The budget, despite a ballooning piggy bank, has been one of many ongoing conflicts between the board’s conservative majority and a fraction of the suburban community’s parents and teachers.

The district is expecting an increase of about $360 per pupil. Almost every department and school will see an increase in their bottom line.

In April, the board requested the district provide more money to the district’s charter schools — which claim they aren’t getting their fair share of local tax dollars voters have approved through mill levy questions since 1999.

In the budget that was presented to the board earlier this month, the district allocated an additional $3.7 million for the district’s 15 charter schools.

That money would close the discrepancy by about half. The final budget will close the gap by about three-fourths.

At the board’s first public hearing on June 5, charter school parents and activists asked the board, given the increase of state funding, close the gap completely “one and for all.”

“No one who has read the research would now dispute that there is a sizable discrepancy between the amount of funding Jeffco makes available to students attending its charter schools and the amount it makes available to identical students attending neighborhood schools,” said Nathan Drake, a Jeffco parent and member of the Jeffco Charter School Consortium. “As board members whose duty is to all of Jeffco’s children, you should never lose sight of the fact that this fundamental unfairness exists. The sooner you fully address it, the better.”

Parents who previously organized the district’s bond and mill campaigns said providing more funding to charter schools to make up the difference thwarts the will of the voters. The district and board — albeit comprised of a different majority at the time — made an explicit promises to Jeffco voters: the money would only be used to maintain the status quo.

Board member Jill Fellman, at the June 5 board meeting, suggested, to the ire of some, the charter schools ask the county’s voters for their own additional tax revenue.

In a move that increased tension, the board’s majority also scrapped an initial idea to expand Jeffco’s free full-day kindergarten to more schools to the tune of $300,000.

“You have been asked repeatedly to consider opportunities, such as an income-based sliding scale like Denver’s program, to allow more equitable access to full-day kindergarten,” said Tina Gurdikian, a parent who campaigned in 2012 for the mill and who is now advocating for the expansion of free full-day kindergarten, at the June 5 meeting. “I see from this budget presentation that there is no provision whatsoever for for full-day kindergarten.

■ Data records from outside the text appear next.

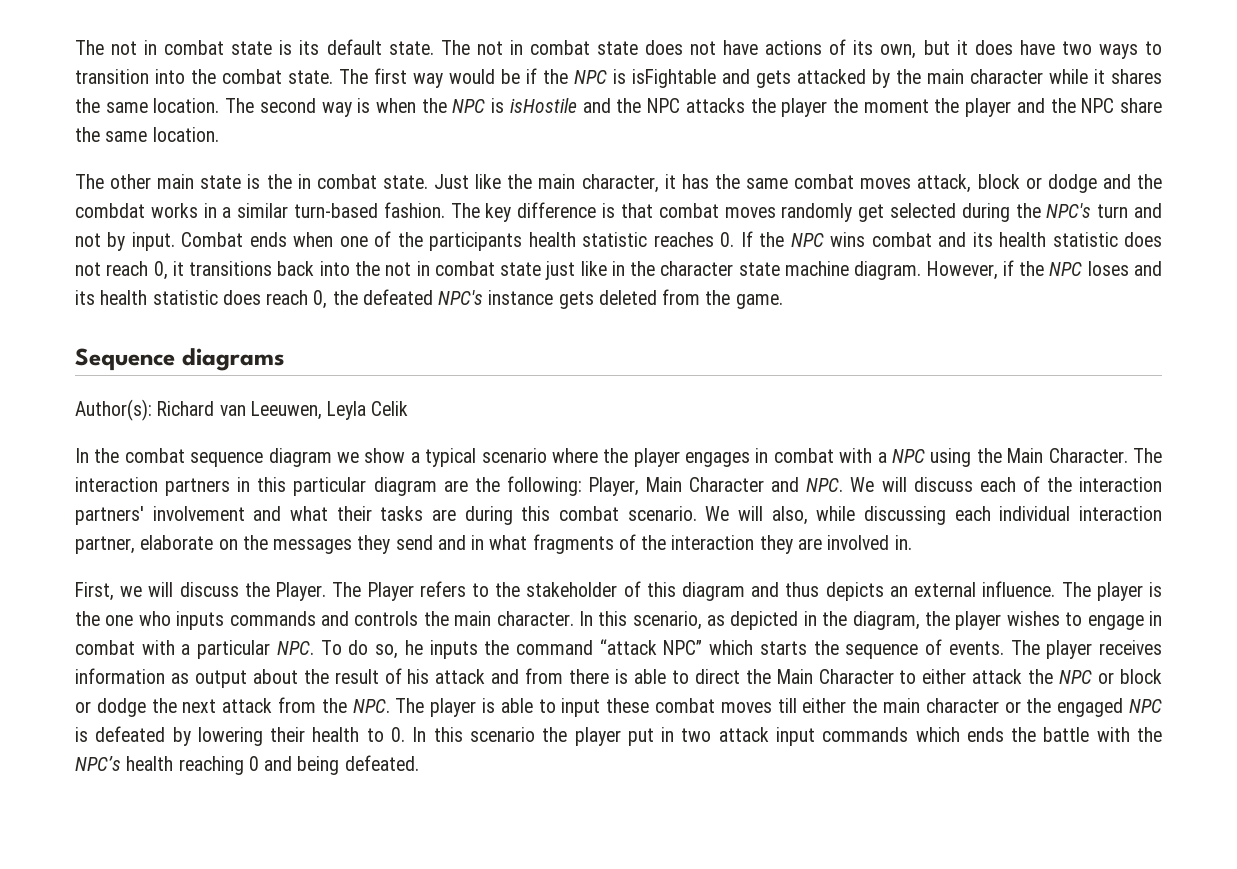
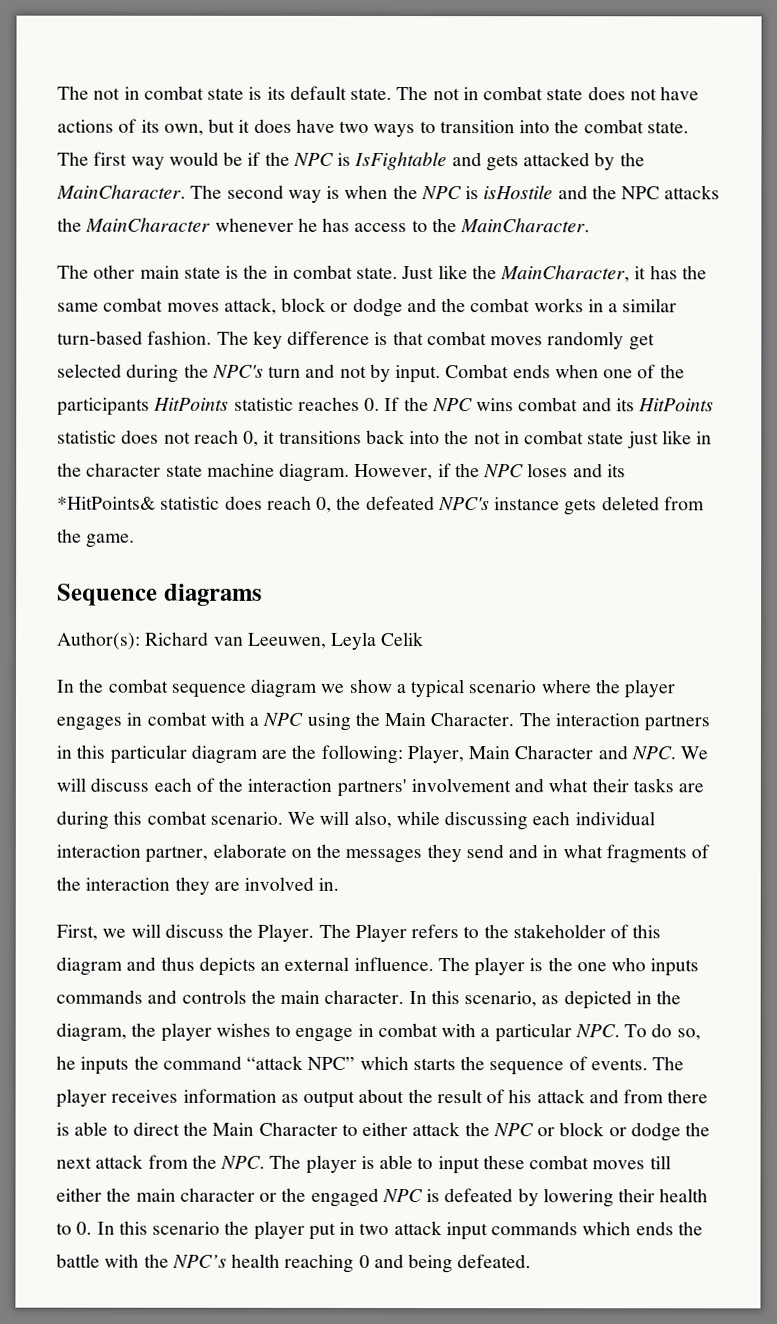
- The first way would be if the NPC is isFightable and gets attacked by the main character while it shares the same location.
+ The first way would be if the NPC is IsFightable and gets attacked by the MainCharacter.
- The second way is when the NPC is isHostile and the NPC attacks the player the moment the player and the NPC share the same location.
+ The second way is when the NPC is isHostile and the NPC attacks the MainCharacter whenever he has access to the MainCharacter.
- Just like the main character, it has the same combat moves attack, block or dodge and the combdat works in a similar turn-based fashion.
+ Just like the MainCharacter, it has the same combat moves attack, block or dodge and the combat works in a similar turn-based fashion.
- Combat ends when one of the participants health statistic reaches 0. If the NPC wins combat and its health statistic does not reach 0, it transitions back into the not in combat state just like in the character state machine diagram.
+ Combat ends when one of the participants HitPoints statistic reaches 0. If the NPC wins combat and its HitPoints statistic does not reach 0, it transitions back into the not in combat state just like in the character state machine diagram.
- However, if the NPC loses and its health statistic does reach 0, the defeated NPC's instance gets deleted from the game.
+ However, if the NPC loses and its *HitPoints& statistic does reach 0, the defeated NPC's instance gets deleted from the game.

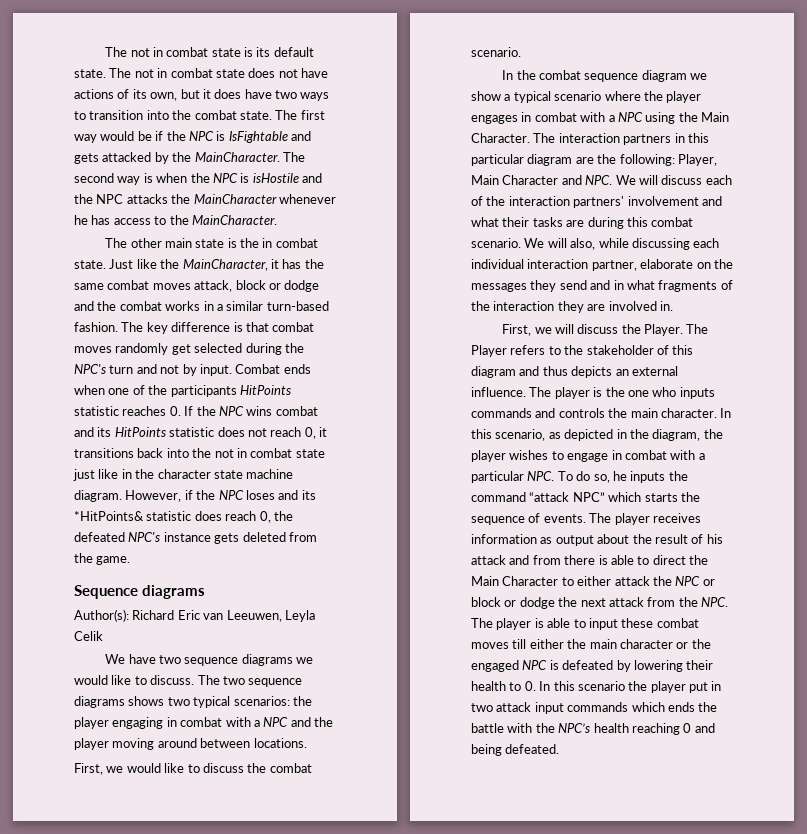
- Author(s): Richard van Leeuwen, Leyla Celik
+ Author(s): Richard Eric van Leeuwen, Leyla Celik
+ We have two sequence diagrams we would like to discuss. The two sequence diagrams shows two typical scenarios: the player engaging in combat with a NPC and the player moving around between locations.
+ First, we would like to discuss the combat scenario.

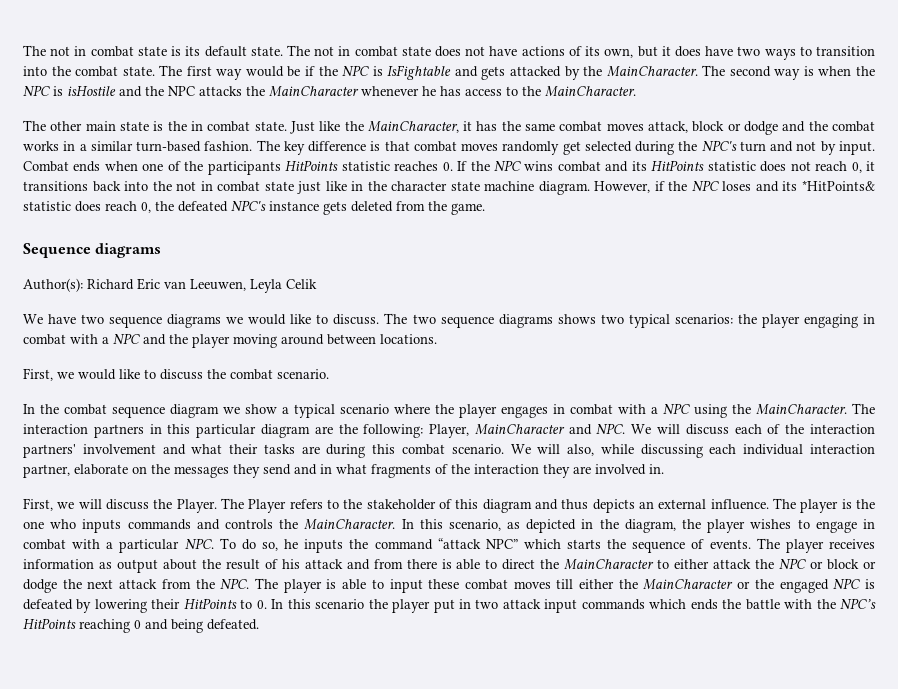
- In the combat sequence diagram we show a typical scenario where the player engages in combat with a NPC using the Main Character.
+ In the combat sequence diagram we show a typical scenario where the player engages in combat with a NPC using the MainCharacter.
- The interaction partners in this particular diagram are the following: Player, Main Character and NPC. We will discuss each of the interaction partners' involvement and what their tasks are during this combat scenario.
+ The interaction partners in this particular diagram are the following: Player, MainCharacter and NPC. We will discuss each of the interaction partners' involvement and what their tasks are during this combat scenario.
- The player is the one who inputs commands and controls the main character.
+ The player is the one who inputs commands and controls the MainCharacter.
- The player receives information as output about the result of his attack and from there is able to direct the Main Character to either attack the NPC or block or dodge the next attack from the NPC. The player is able to input these combat moves till either the main character or the engaged NPC is defeated by lowering their health to 0. In this scenario the player put in two attack input commands which ends the battle with the NPC’s health reaching 0 and being defeated.
+ The player receives information as output about the result of his attack and from there is able to direct the MainCharacter to either attack the NPC or block or dodge the next attack from the NPC. The player is able to input these combat moves till either the MainCharacter or the engaged NPC is defeated by lowering their HitPoints to 0. In this scenario the player put in two attack input commands which ends the battle with the NPC’s HitPoints reaching 0 and being defeated.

This concerns me considering 92 percent of budget survey respondents want full-day kindergarten — and the benefits are well-documented.”

In actuality, 71 percent of survey respondents said they supported expanding full day kindergarten.

Part of the board majority’s rationale for not expanding the full-day kindergarten program was the lack of localized evidence that the program increases student achievement, despite a groundswell of evidence from across the nation that it does.

According to district budget officials, Jeffco would have been able to fund more full-day kindergarten seats if the board reversed a previous vote to suspended the district’s participation in a childhood readiness evaluation known as TS Gold.

Littleton parent Katie Beyerlein said Thursday night the state mandate to implement TS Gold for kindergarten dollars wasn’t fair and suggested the district apply for a waiver.

“Sacrificing student privacy for money is an unwinnable situation,” she said.

However, the deadline to apply for the money has already passed, district officials said.

Previously, parents and teachers who have been a part of a pilot program for TS Gold have told the board TS Gold provided them useful information and an individual learning plan for students.

Board members Dahlkemper and Newkirk, who are generally on opposing sides of issues, attempted to find some compromise around expanding full day kindergarten, another sticking point, however a resolution never came to fruition.

Because a school district’s budget is largely based on per pupil funding, which is determined in October, and local tax revenue, which is factored only after the June 30 deadline, they are allowed to revise their budget up until Jan. 31.